Or maybe it could be put more simply like this: How can the net amount of entropy of the universe be massively decreased?
Multivac fell dead and silent. The slow flashing of lights ceased, the distant sounds of clicking relays ended.
Then, just as the frightened technicians felt they could hold their breath no longer, there was a sudden springing to life of the teletype attached to that portion of Multivac. Five words were printed: INSUFFICIENT DATA FOR MEANINGFUL ANSWER.
„No bet,“ whispered Lupov. They left hurriedly.
By next morning, the two, plagued with throbbing head and cottony mouth, had forgotten the incident.
Jerrodd, Jerrodine, and Jerrodette I and II watched the starry picture in the visiplate change as the passage through hyperspace was completed in its non-time lapse. At once, the even powdering of stars gave way to the predominance of a single bright shining disk, the size of a marble, centered on the viewing-screen.
„That’s X-23,“ said Jerrodd confidently. His thin hands clamped tightly behind his back and the knuckles whitened.
The little Jerrodettes, both girls, had experienced the hyperspace passage for the first time in their lives and were self-conscious over the momentary sensation of insideoutness. They buried their giggles and chased one another wildly about their mother, screaming, „We’ve reached X-23 — we’ve reached X-23 — we’ve –“
„Quiet, children.“ said Jerrodine sharply. „Are you sure, Jerrodd?“
„What is there to be but sure?“ asked Jerrodd, glancing up at the bulge of featureless metal just under the ceiling.
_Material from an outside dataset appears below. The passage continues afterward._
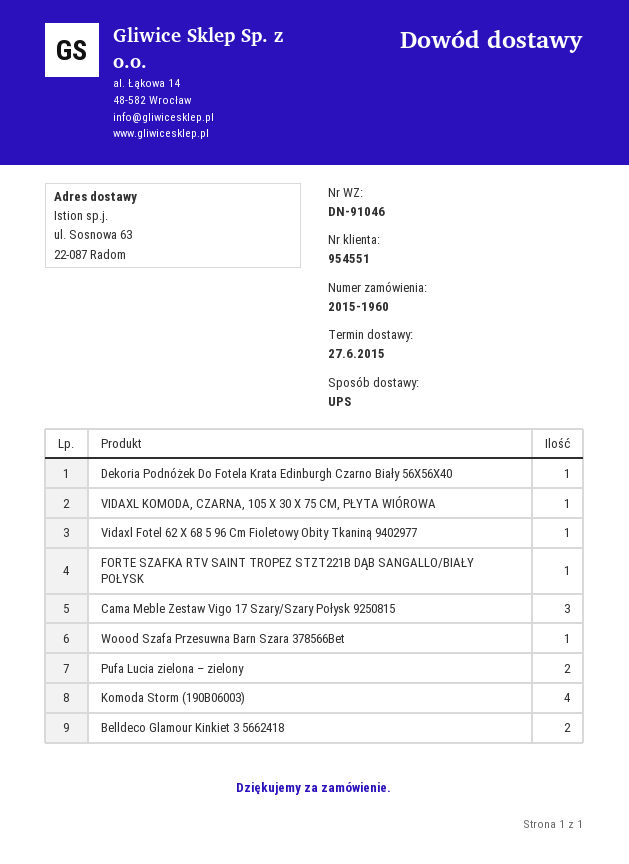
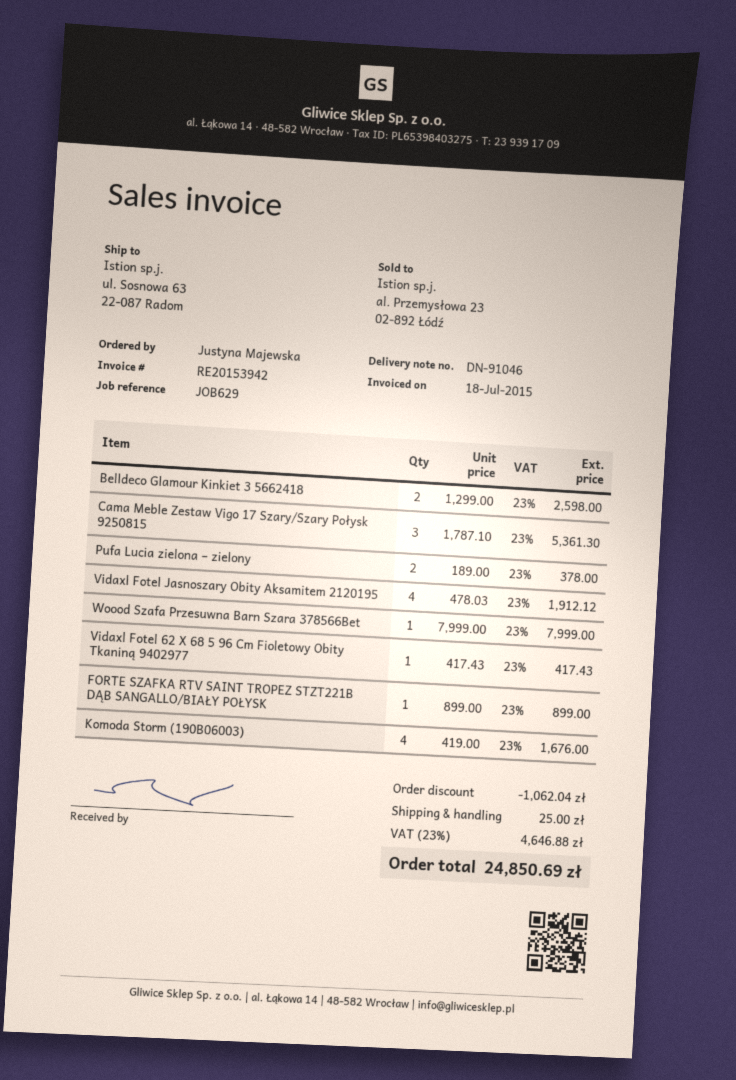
Dekoria Podnóżek Do Fotela Krata Edinburgh Czarno Biały 56X56X40: 1 -> none
VIDAXL KOMODA, CZARNA, 105 X 30 X 75 CM, PŁYTA WIÓROWA: 1 -> none
Vidaxl Fotel Jasnoszary Obity Aksamitem 2120195: none -> 4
It ran the length of the room, disappearing through the wall at either end. It was as long as the ship.
Jerrodd scarcely knew a thing about the thick rod of metal except that it was called a Microvac, that one asked it questions if one wished; that if one did not it still had its task of guiding the ship to a preordered destination; of feeding on energies from the various Sub-galactic Power Stations; of computing the equations for the hyperspatial jumps.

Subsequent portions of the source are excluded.